**Task details:** Look below for the line with "Personalization: 2 x", and from there restate every line word for word until the entries end.

[Version difference data]
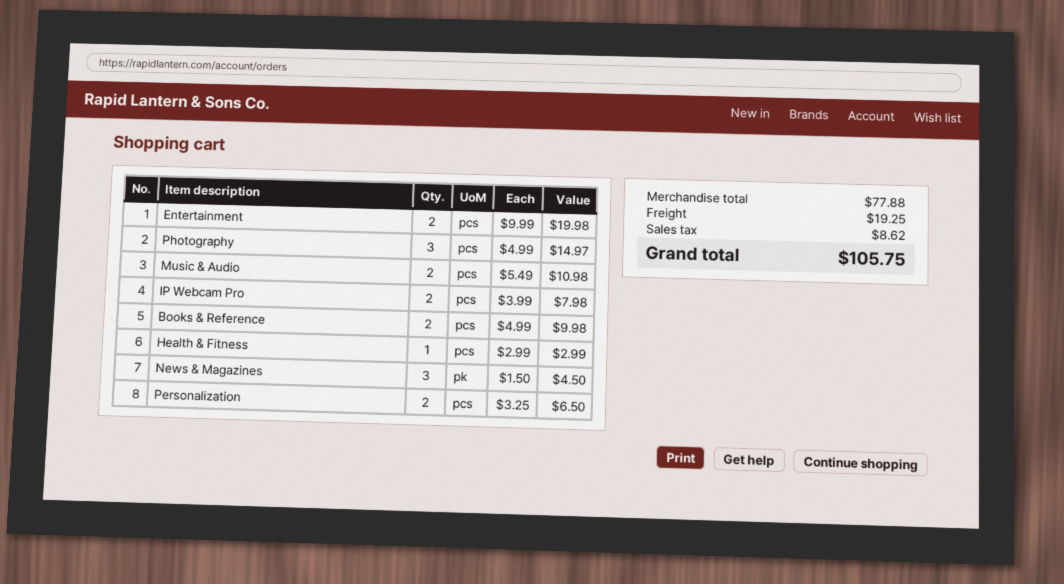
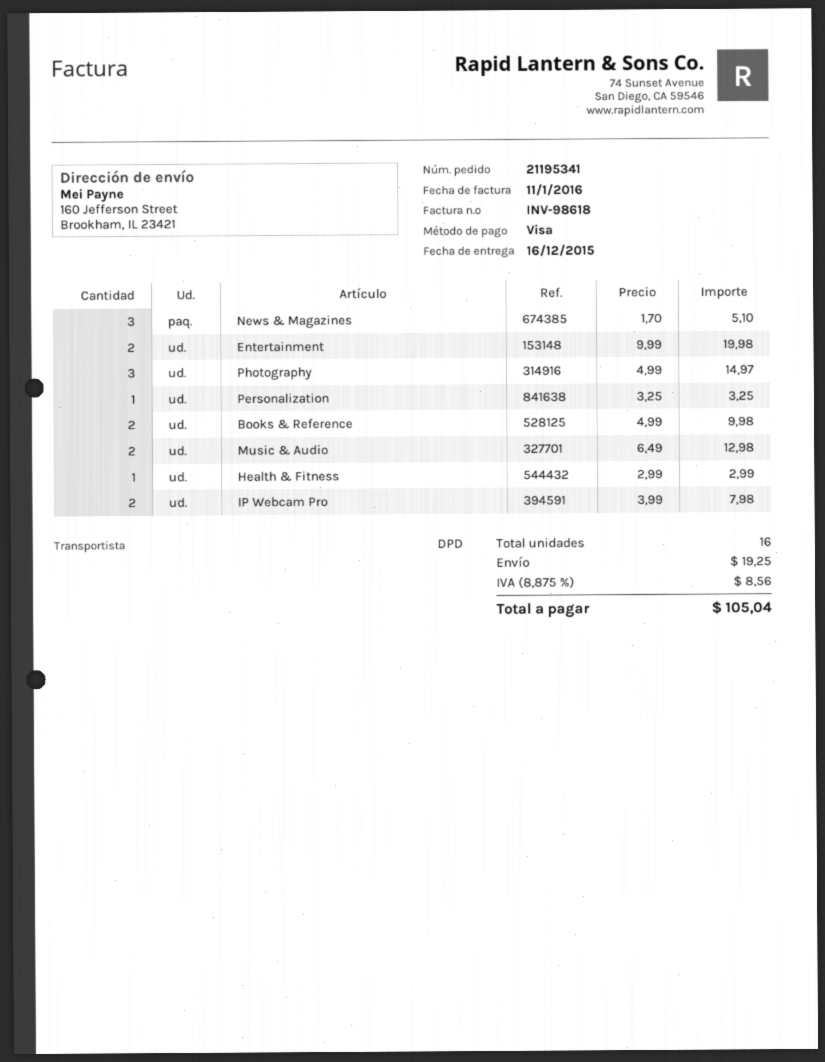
Music & Audio: 2 x 5.49 = 10.98 -> 2 x 6.49 = 12.98
News & Magazines: 3 x 1.50 = 4.50 -> 3 x 1.70 = 5.10
Personalization: 2 x 3.25 = 6.50 -> 1 x 3.25 = 3.25
tax: 8.62 -> 8.56
total: 105.75 -> 105.04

**Your response:**
Personalization: 2 x 3.25 = 6.50 -> 1 x 3.25 = 3.25
tax: 8.62 -> 8.56
total: 105.75 -> 105.04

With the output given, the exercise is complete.